◆ **TASK ITEM**
Return only the stretch of the material below that begins with the line containing "[109,163,123,174] ☐ -> [171,200,192,217] ☑" and ends with the line containing "[69,323,83,334] ☐ -> [114,360,135,377] ☑", exactly; both of those lines belong to it.

-- EXERCISE DATA follows --

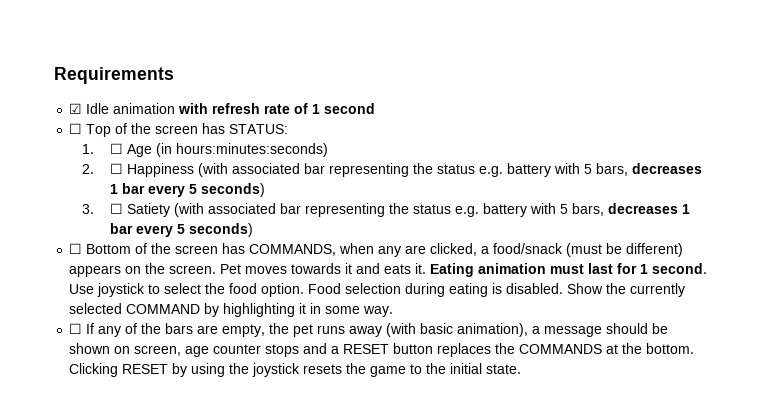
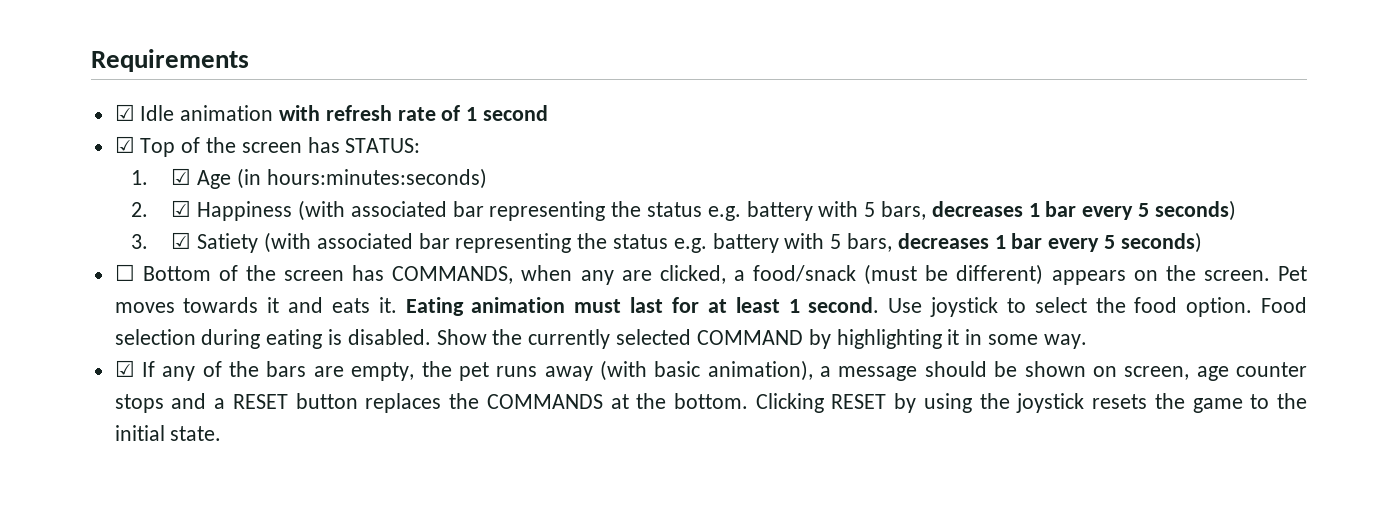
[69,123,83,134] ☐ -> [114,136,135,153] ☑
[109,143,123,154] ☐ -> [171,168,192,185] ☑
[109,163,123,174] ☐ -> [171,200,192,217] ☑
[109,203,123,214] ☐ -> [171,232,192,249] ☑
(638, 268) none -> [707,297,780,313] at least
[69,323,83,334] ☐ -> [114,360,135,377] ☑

-- EXERCISE DATA concluded --
-- EXERCISE DATA follows --

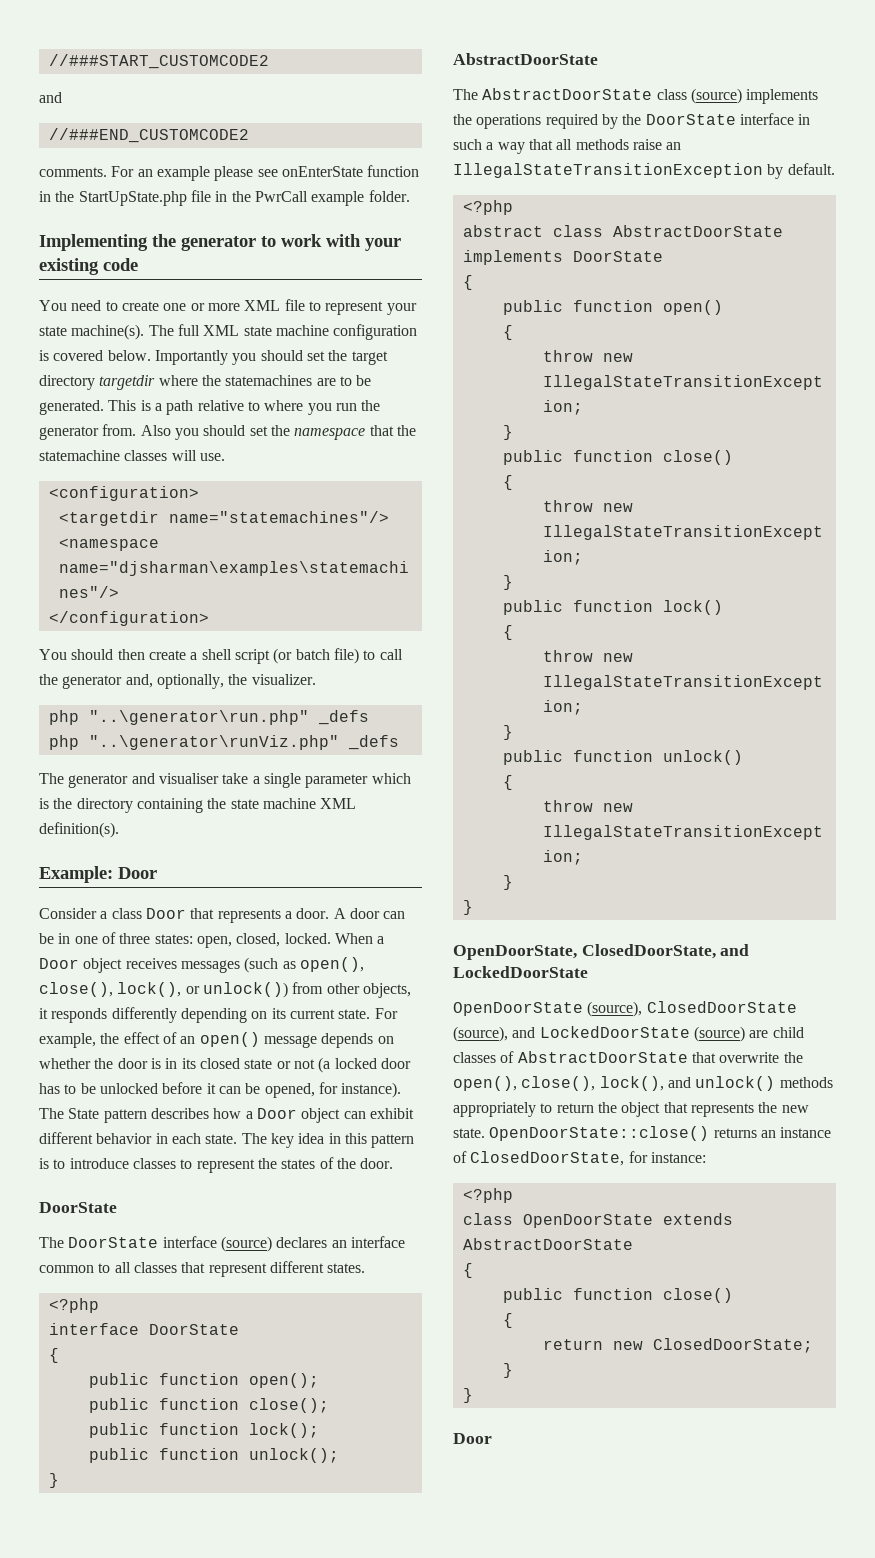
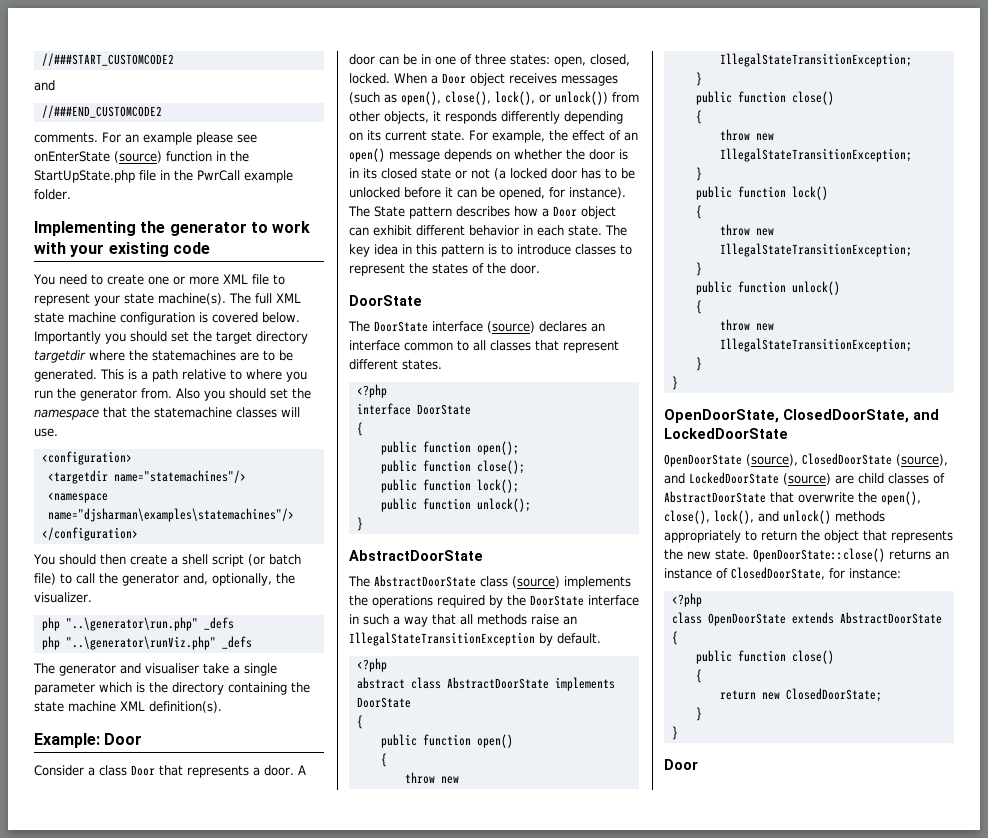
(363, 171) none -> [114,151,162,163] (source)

-- EXERCISE DATA concluded --

◆ **WRITTEN RESPONSE**
[109,163,123,174] ☐ -> [171,200,192,217] ☑
[109,203,123,214] ☐ -> [171,232,192,249] ☑
(638, 268) none -> [707,297,780,313] at least
[69,323,83,334] ☐ -> [114,360,135,377] ☑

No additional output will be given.